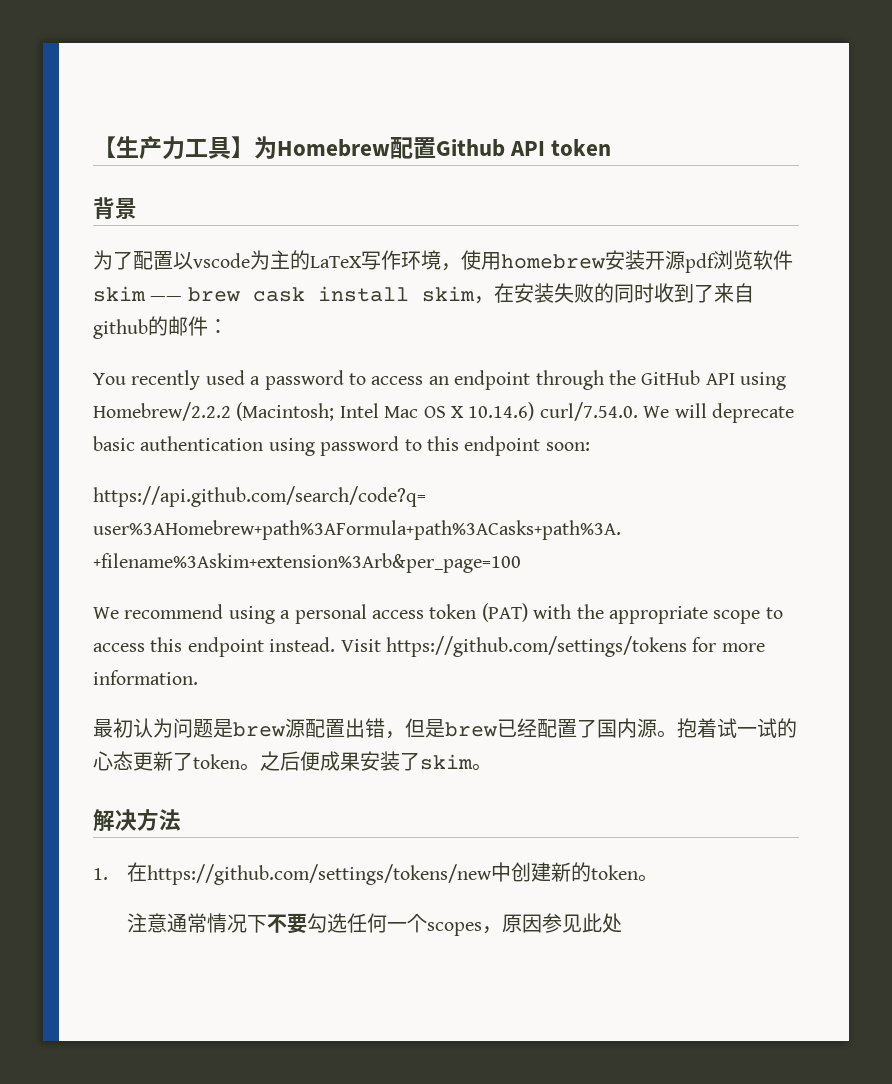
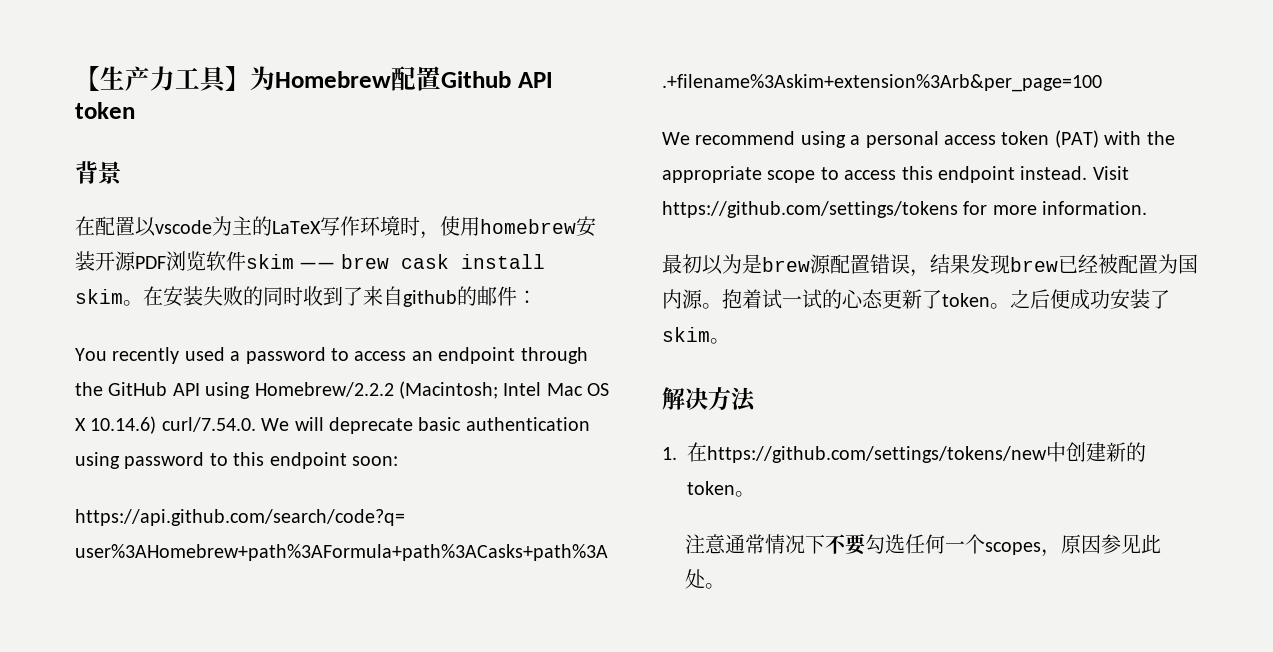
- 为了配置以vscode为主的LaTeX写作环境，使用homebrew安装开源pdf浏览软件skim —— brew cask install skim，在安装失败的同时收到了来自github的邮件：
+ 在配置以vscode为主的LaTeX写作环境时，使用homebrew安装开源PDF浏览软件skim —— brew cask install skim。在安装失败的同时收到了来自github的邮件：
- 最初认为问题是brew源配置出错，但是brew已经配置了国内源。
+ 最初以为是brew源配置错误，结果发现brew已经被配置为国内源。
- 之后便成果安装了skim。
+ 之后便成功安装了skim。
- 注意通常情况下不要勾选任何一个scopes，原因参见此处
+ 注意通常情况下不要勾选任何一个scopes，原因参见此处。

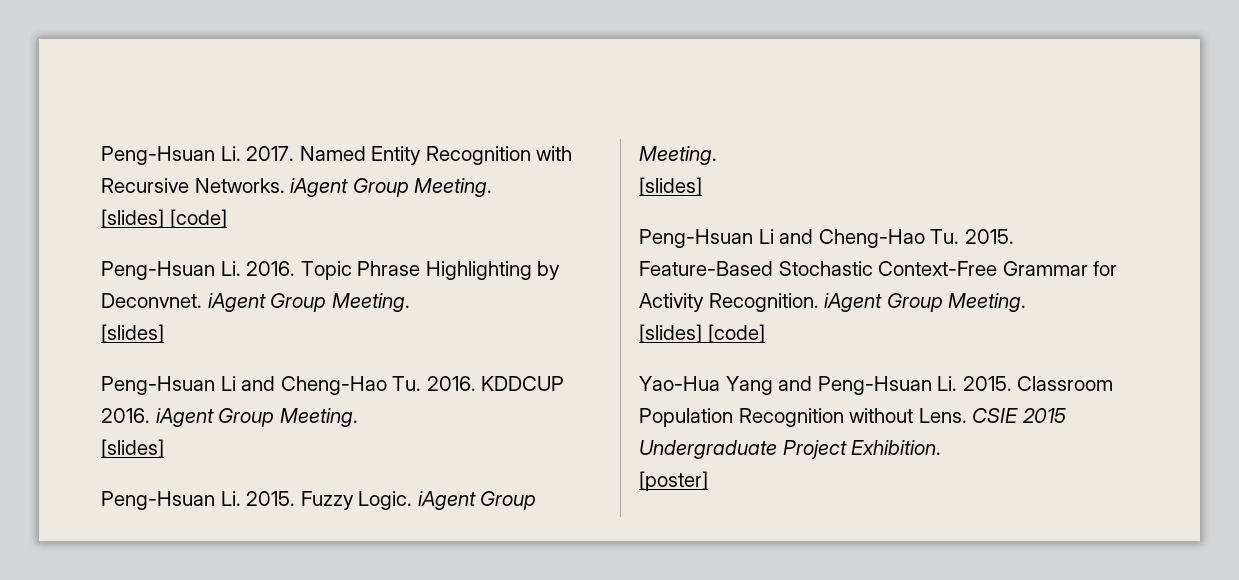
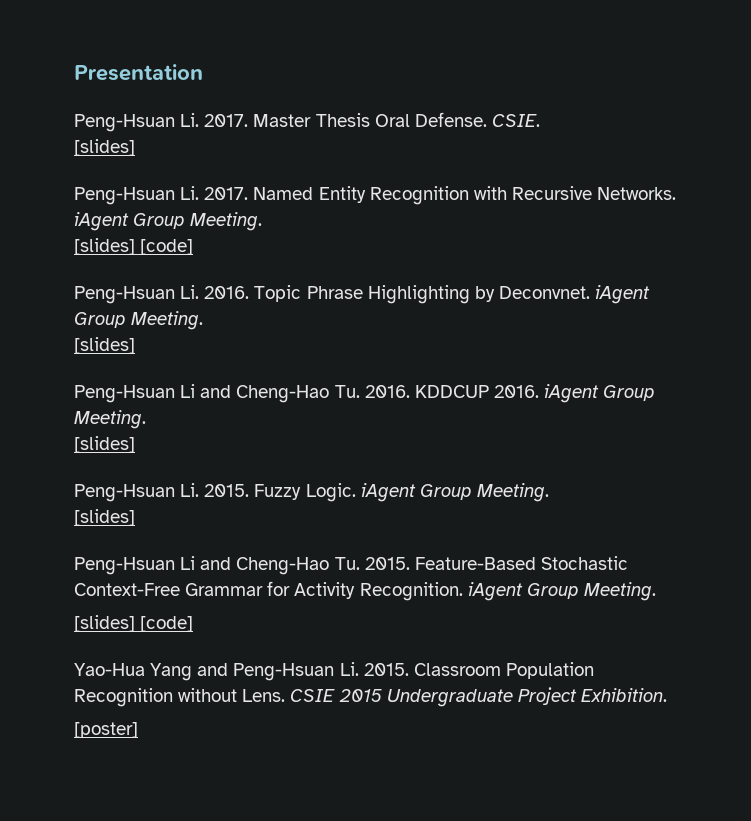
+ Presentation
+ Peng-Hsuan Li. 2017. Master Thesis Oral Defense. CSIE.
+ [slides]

Instructions to follow =>
Please write out, word for word, each line from the one with "- 最初认为问题是brew源配置出错，但是brew已经配置了国内源。" to the last line of the data, keeping both ends and omitting pictures.

The completed task =>
- 最初认为问题是brew源配置出错，但是brew已经配置了国内源。
+ 最初以为是brew源配置错误，结果发现brew已经被配置为国内源。
- 之后便成果安装了skim。
+ 之后便成功安装了skim。
- 注意通常情况下不要勾选任何一个scopes，原因参见此处
+ 注意通常情况下不要勾选任何一个scopes，原因参见此处。

+ Presentation
+ Peng-Hsuan Li. 2017. Master Thesis Oral Defense. CSIE.
+ [slides]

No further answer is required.